(Web page revision data)
<<<<

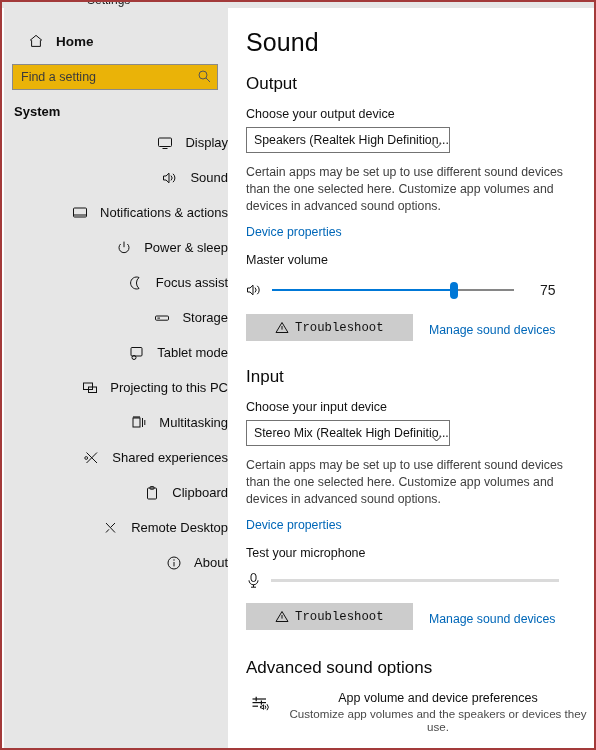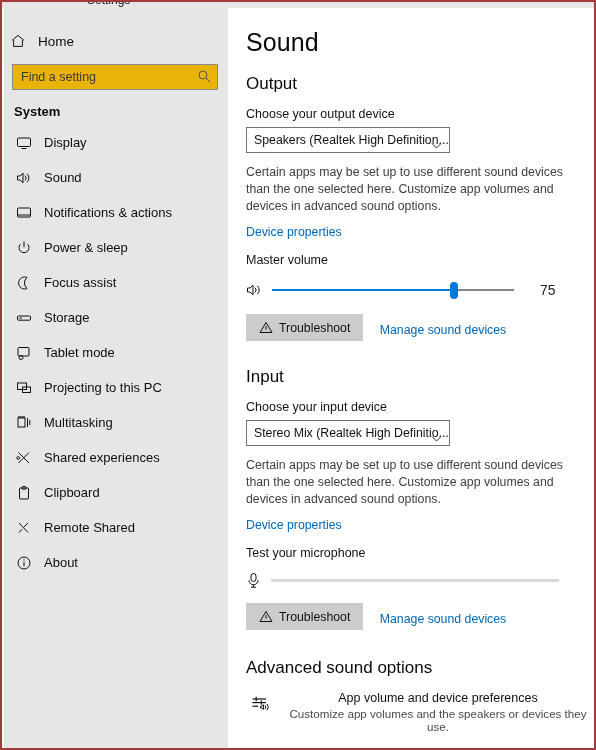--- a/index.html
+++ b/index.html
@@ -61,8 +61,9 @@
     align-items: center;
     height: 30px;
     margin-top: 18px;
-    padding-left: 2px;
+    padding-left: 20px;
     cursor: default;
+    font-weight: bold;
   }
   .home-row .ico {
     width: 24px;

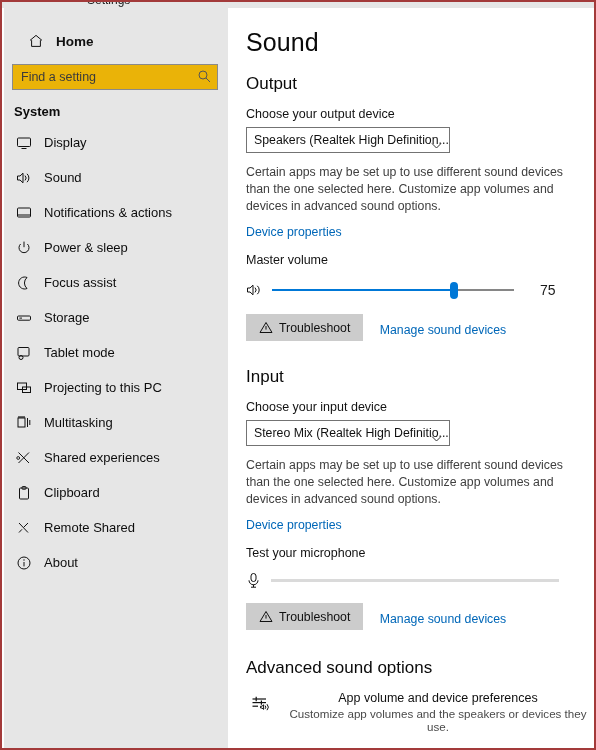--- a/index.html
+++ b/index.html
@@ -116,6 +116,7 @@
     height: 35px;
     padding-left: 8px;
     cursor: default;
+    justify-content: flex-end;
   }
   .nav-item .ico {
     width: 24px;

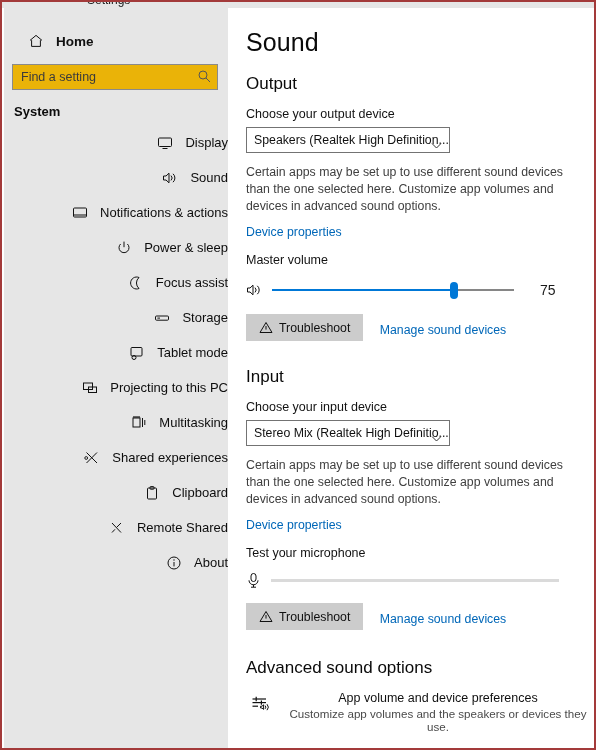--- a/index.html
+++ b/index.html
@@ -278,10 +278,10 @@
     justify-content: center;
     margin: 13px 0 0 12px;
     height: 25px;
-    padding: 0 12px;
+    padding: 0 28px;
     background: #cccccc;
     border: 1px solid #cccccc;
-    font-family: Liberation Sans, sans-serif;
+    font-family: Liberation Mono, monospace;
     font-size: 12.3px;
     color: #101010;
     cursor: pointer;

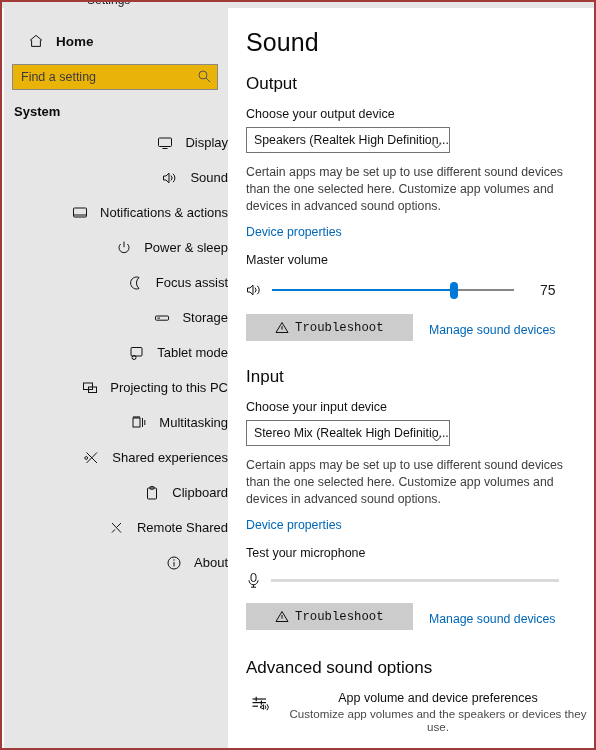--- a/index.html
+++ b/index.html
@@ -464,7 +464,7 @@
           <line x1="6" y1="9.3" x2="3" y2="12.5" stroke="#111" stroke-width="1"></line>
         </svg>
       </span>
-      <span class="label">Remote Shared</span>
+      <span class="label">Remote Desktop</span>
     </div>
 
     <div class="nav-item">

>>>>
<<<<

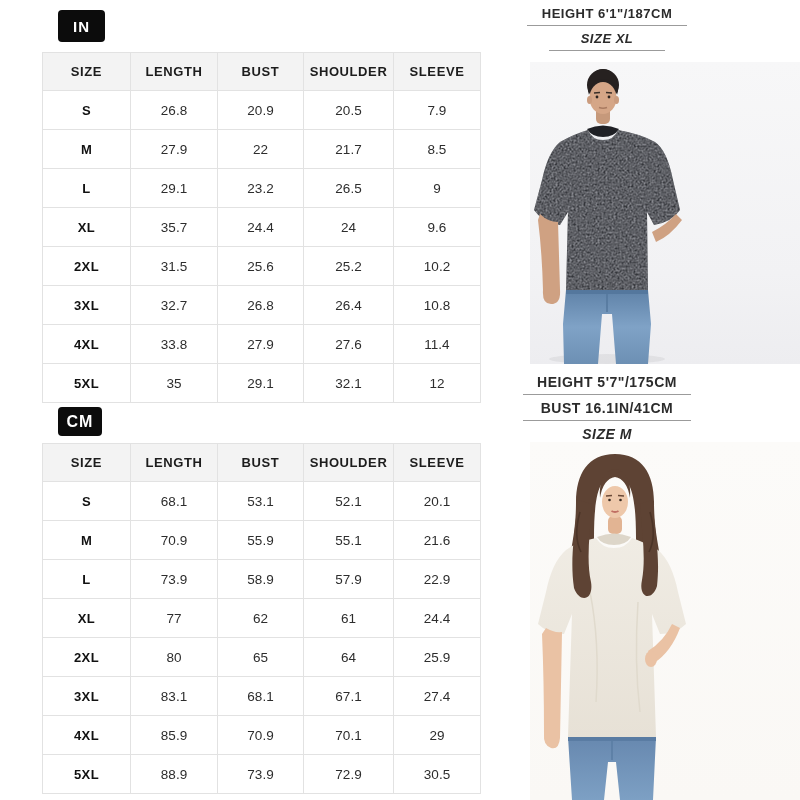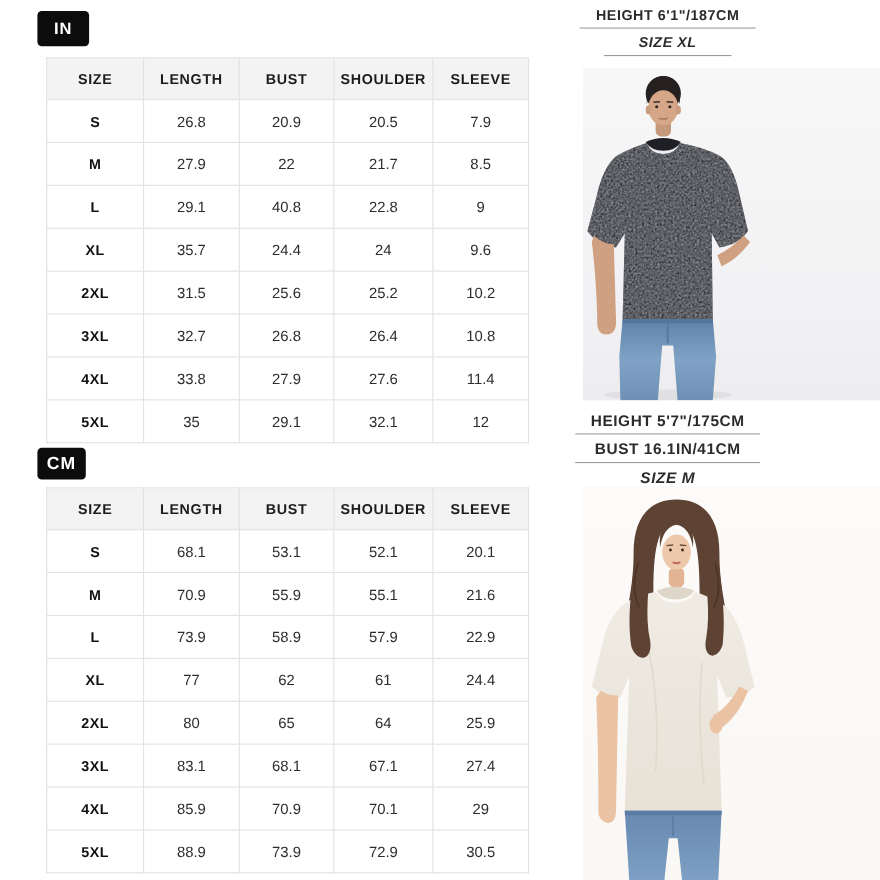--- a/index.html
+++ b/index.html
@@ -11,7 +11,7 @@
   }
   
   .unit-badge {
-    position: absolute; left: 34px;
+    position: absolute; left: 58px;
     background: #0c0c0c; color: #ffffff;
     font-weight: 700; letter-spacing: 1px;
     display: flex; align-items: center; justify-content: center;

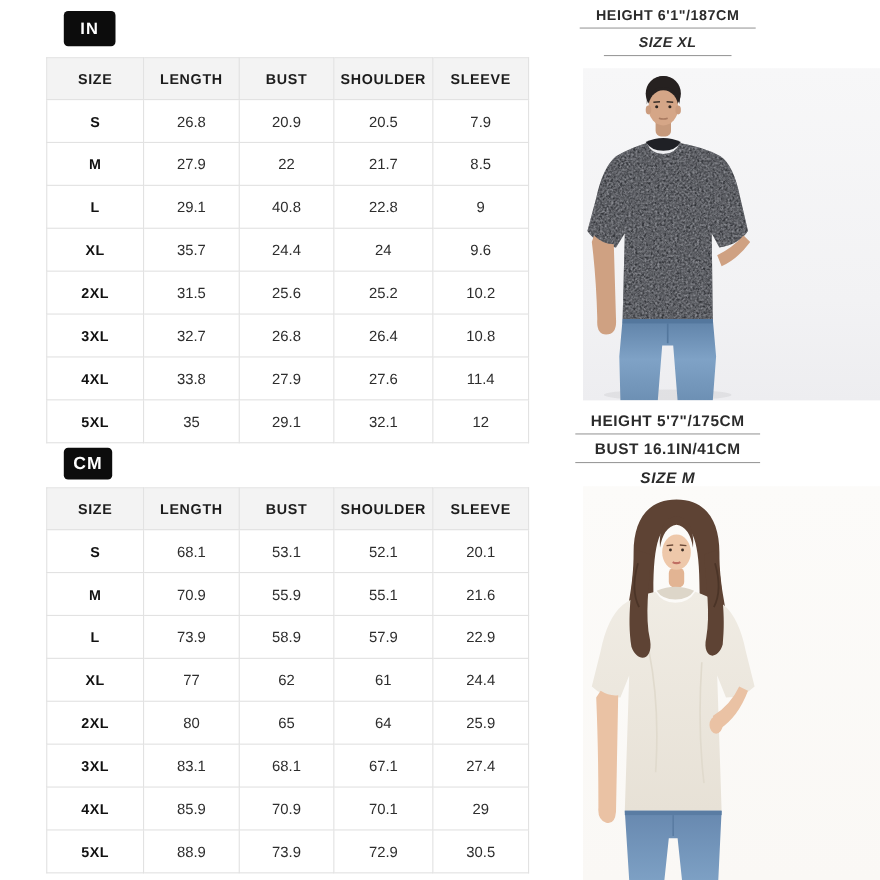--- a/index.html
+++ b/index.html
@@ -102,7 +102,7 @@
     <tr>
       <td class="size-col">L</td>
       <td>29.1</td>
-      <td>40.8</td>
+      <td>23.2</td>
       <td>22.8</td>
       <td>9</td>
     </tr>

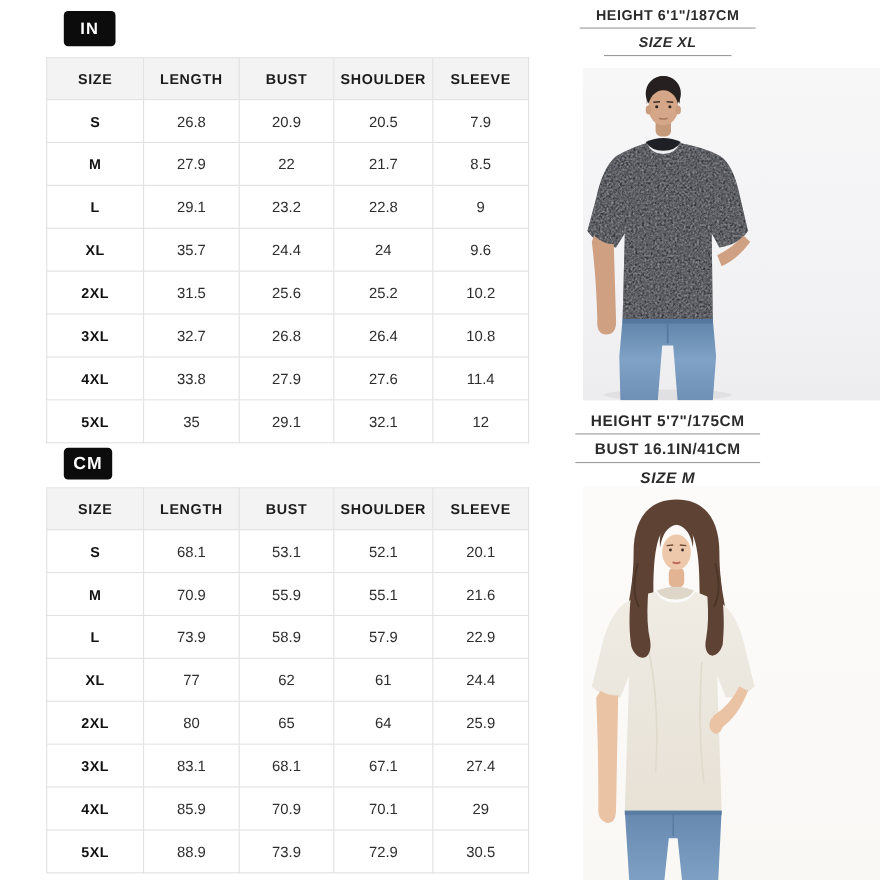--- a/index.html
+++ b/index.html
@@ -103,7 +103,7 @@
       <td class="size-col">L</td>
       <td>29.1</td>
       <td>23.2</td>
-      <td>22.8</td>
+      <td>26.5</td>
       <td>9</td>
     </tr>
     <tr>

>>>>

What to produce => Show all lines above containing "span".

Written answer =>
       </span>
-      <span class="label">Remote Shared</span>
+      <span class="label">Remote Desktop</span>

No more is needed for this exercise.